Fiume Po diventa patrimonio Unesco: il polesine è escluso dal progetto

patrizia bartelle“La mia indignazione, come quella di tutti i polesani, è forte, anzi fortissima”: le parole della consigliera regionale del Movimento Cinque Stelle Patrizia Bartelle che attacca frontalmente sul progetto di trasformazione del Po in riserva Mab Unesco.

Il disegnoriguarderebbe l’intera asta navigabile del grande fiume, 200 chilometri su cui insistono due Regioni, cinque Province e una cinquantina di Comuni ma nell’incontro che doveva ufficializzare la candidatura si è scoperto che il Polesine non era presente.
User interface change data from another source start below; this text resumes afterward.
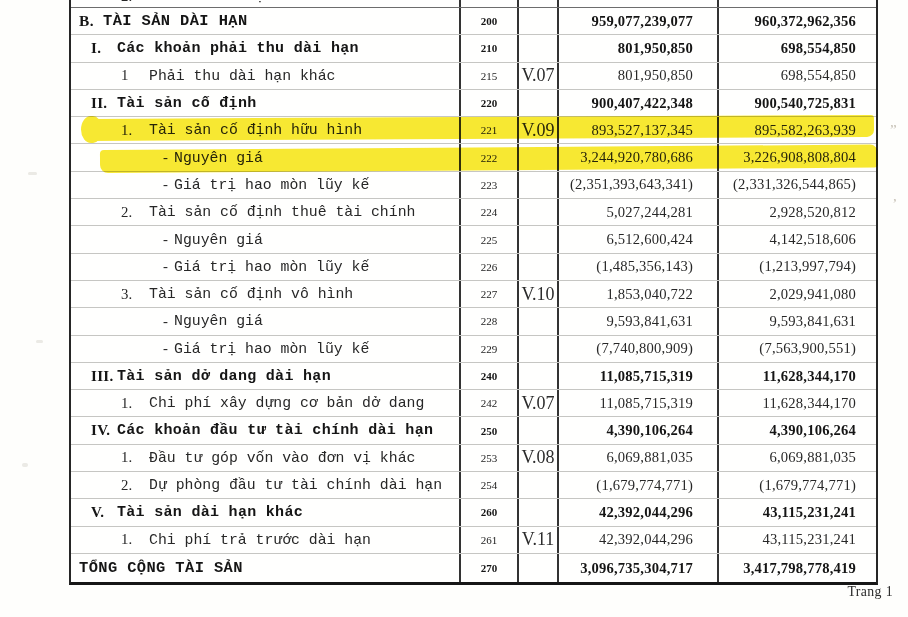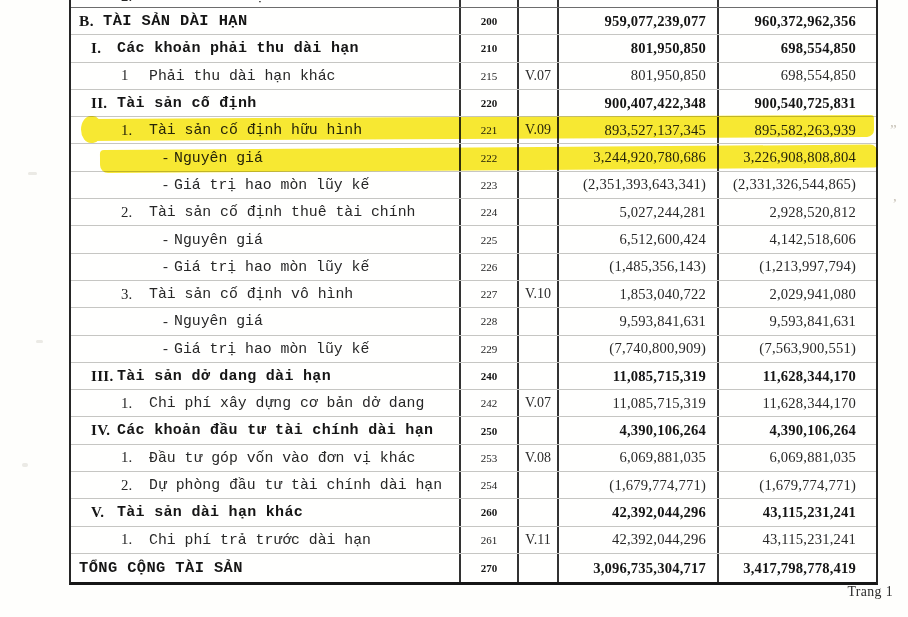--- a/index.html
+++ b/index.html
@@ -41,7 +41,7 @@
   .name{padding-left:8px;border-right:2px solid #333;}
   .code{justify-content:center;border-right:2px solid #333;font-size:11px;}
   .note{justify-content:center;border-right:2px solid #333;font-size:14px;color:#2c2c2c;}
-  .v1{justify-content:flex-end;padding-right:11px;border-right:2px solid #333;}
+  .v1{justify-content:flex-end;padding-right:24px;border-right:2px solid #333;}
   .v2{justify-content:flex-end;padding-right:20px;}
   .v1,.v2{font-size:14.6px;letter-spacing:.2px;color:#272727;}
   .prefix{display:inline-block;}

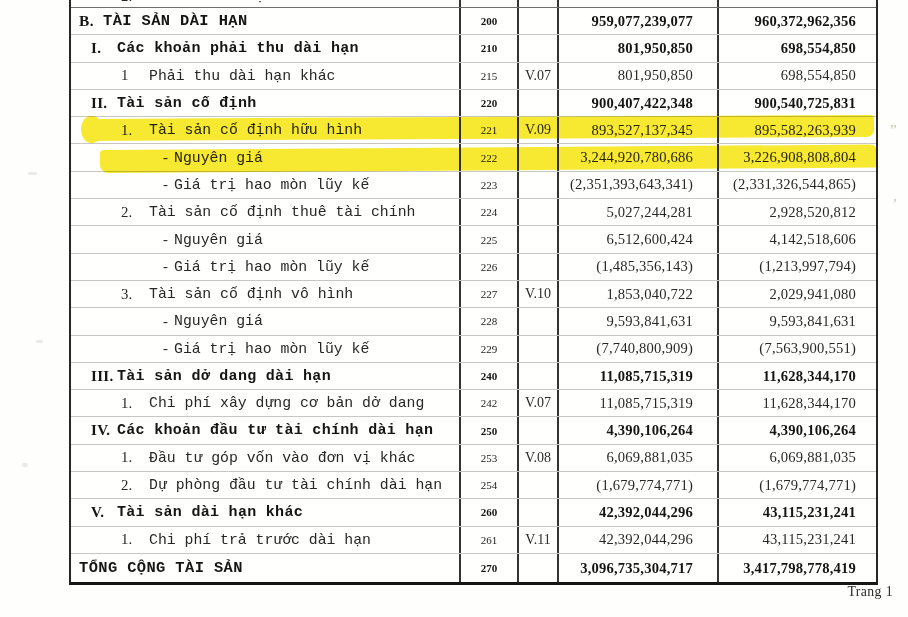--- a/index.html
+++ b/index.html
@@ -40,7 +40,7 @@
   }
   .name{padding-left:8px;border-right:2px solid #333;}
   .code{justify-content:center;border-right:2px solid #333;font-size:11px;}
-  .note{justify-content:center;border-right:2px solid #333;font-size:14px;color:#2c2c2c;}
+  .note{justify-content:center;border-right:2px solid #333;font-size:18px;color:#2c2c2c;}
   .v1{justify-content:flex-end;padding-right:24px;border-right:2px solid #333;}
   .v2{justify-content:flex-end;padding-right:20px;}
   .v1,.v2{font-size:14.6px;letter-spacing:.2px;color:#272727;}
Il limite si estende fino a Ostiglia, Rovigo quindi escluso. “A questo punto – incalza la Bartelle – delle due l’una: o l’invito a chi dovere non è mai arrivato oppure è stato ignorato, non vedo altre spiegazioni”. “Al di là delle considerazioni personali sulla solita, cronica mancanza di volontà, tutta italiana, di fare squadra – prosegue la consigliera pentastellata – non possiamo non rilevare affinità a dir poco preoccupanti tra questa vicenda e quella del Parco del Delta; mi riferisco alla volontà di unificare quello veneto e quello emiliano, con il rischio però più che concreto che sia il secondo a inglobare il primo” dichiara l’assessore Cristiano Corazzari.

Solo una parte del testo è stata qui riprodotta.